This course serves as an introduction to formal models of languages and computation. Topics covered include finite automata, regular languages, context-free languages, pushdown automata, Turing machines, computability, and NP-completeness.

It is expected that a student who enrols for this course already knows how to write mathematical proofs and is generally mathematically mature. If a student passes this basic criterion and is interested in thinking philosophically about what a computer can or cannot do, then this course should be great fun.


Administrative Basics

Important! Please also read and familiarize yourself with the administrative details not covered in the outline below. Pay special attention to the section that describes how the honor code applies to this course; violations of the honor code will be treated seriously.

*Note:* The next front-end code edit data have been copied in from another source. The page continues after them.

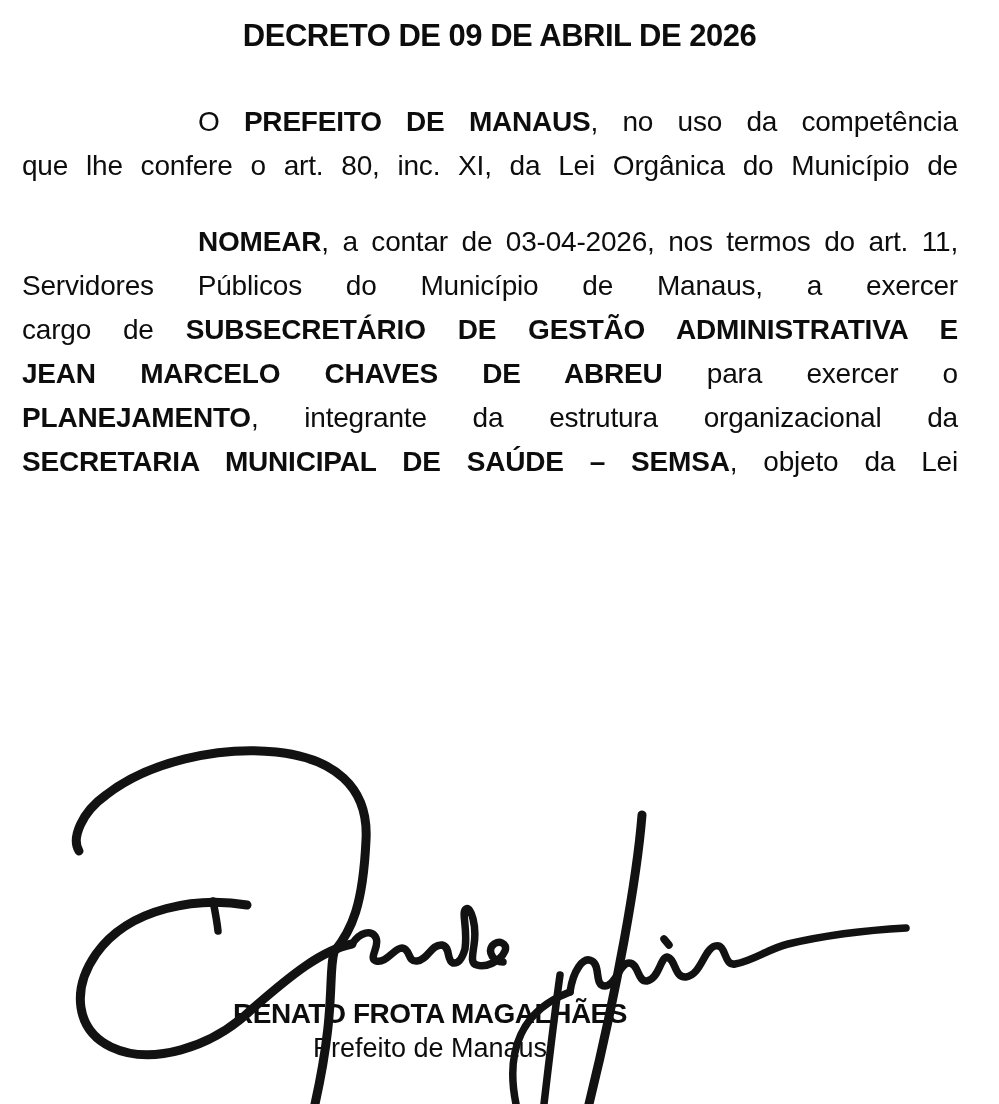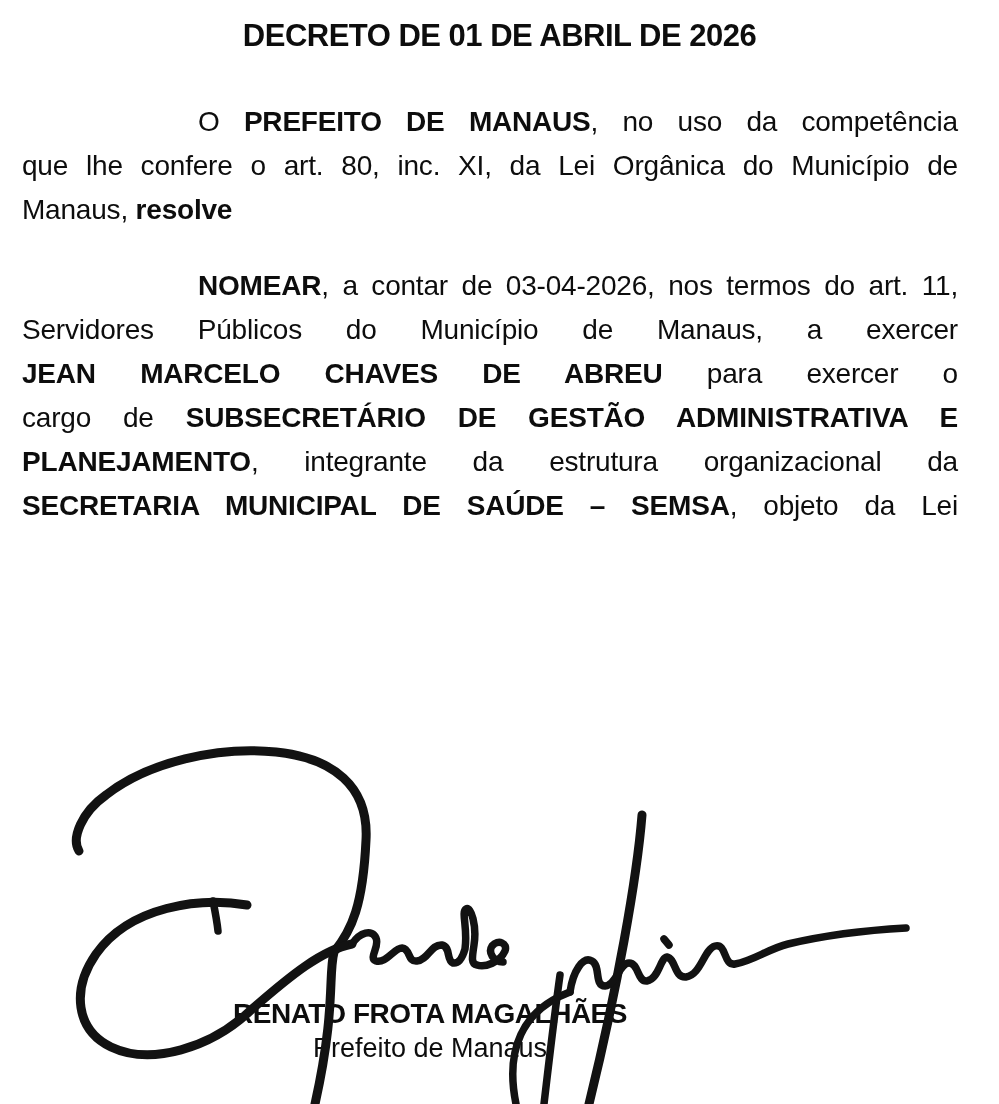"DECRETO DE 01 DE ABRIL" h1.doc-title { text: 01 -> 09 }
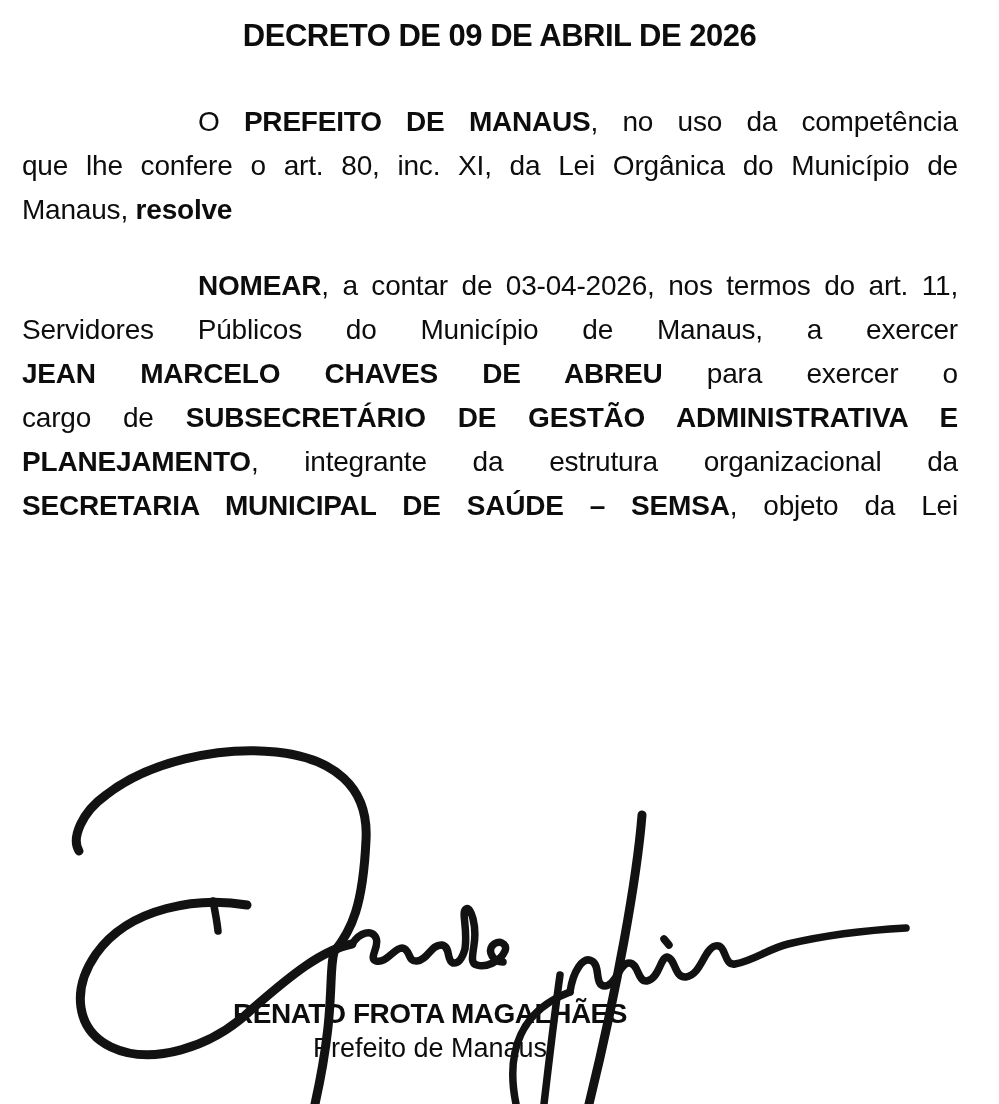"Manaus, resolve" div.line { html: <div><span>Manaus, </span><b>resolve</b></div> -> none }
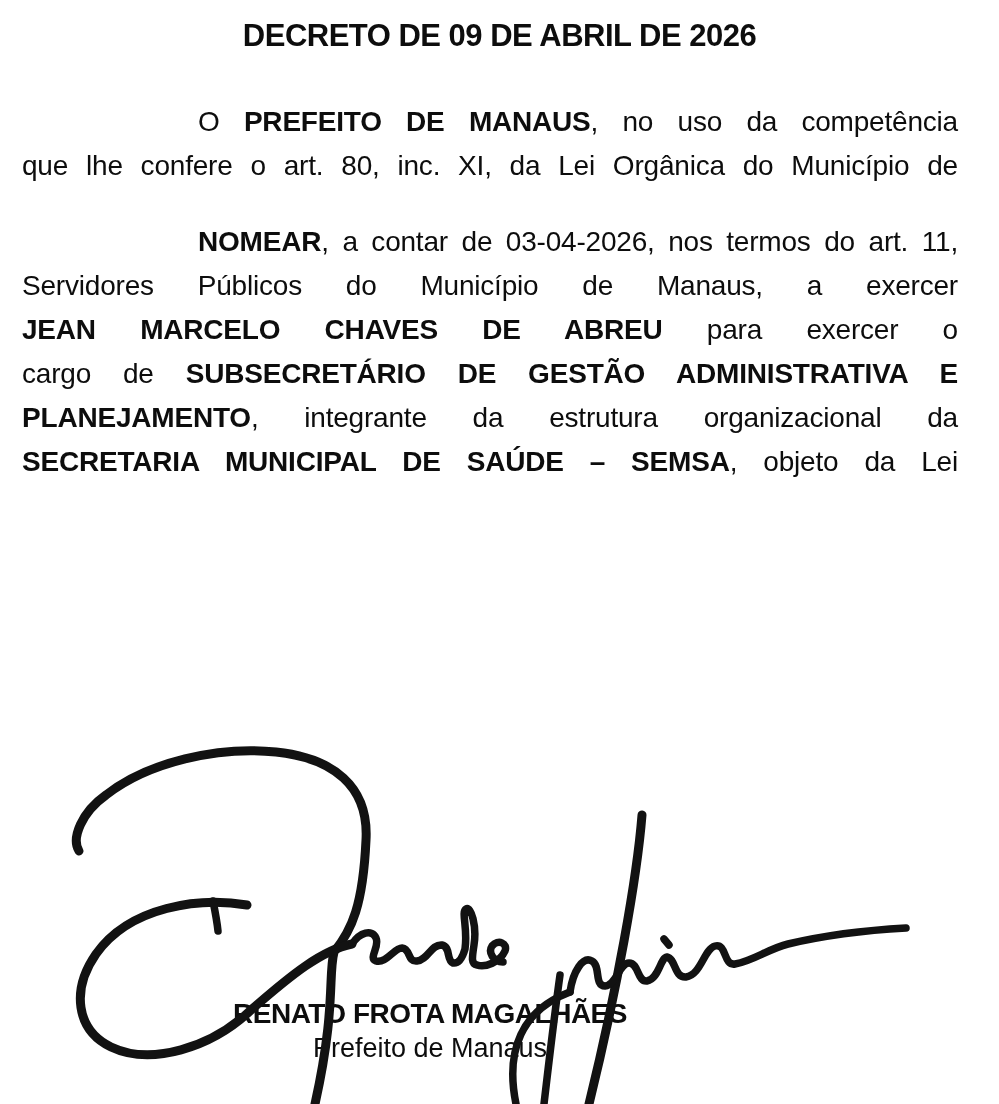"JEAN MARCELO CHAVES DE ABREU" div.line { order: before "cargo de SUBSECRETÁRIO DE GESTÃO" -> after "cargo de SUBSECRETÁRIO DE GESTÃO" }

Sudikoff 115 | 12 hour | MWF 12:30-13:35, X-hr T 13:00-13:50

Amit Chakrabarti | Sudikoff 107 | 6-1710 | Office hours: MF 10:00-11:30 or by appointment
Teaching Assistant

Chien-Chung Huang | Sudikoff 221 | 6-8753 | Office hours: TTh 16:15-18:15

   "Introduction to the Theory of Computation."   Michael Sipser.
Suggested additional reading (not required):
   "Introduction to Automata Theory, Languages and Computation."   J. E. Hopcroft and J. D. Ullman.


CS 25, or
a strong mathematics backround and permission of the instructor


One homework per week. [35 points]
Two in-class quizzes. [15 points]
One take-home midterm. [20 points]
One take-home final exam. [30 points]

Please take note of the late homework policy.

Schedule and Homeworks

This schedule will be updated frequently. Please check back often, and please remember to hit the RELOAD button to get the latest schedule.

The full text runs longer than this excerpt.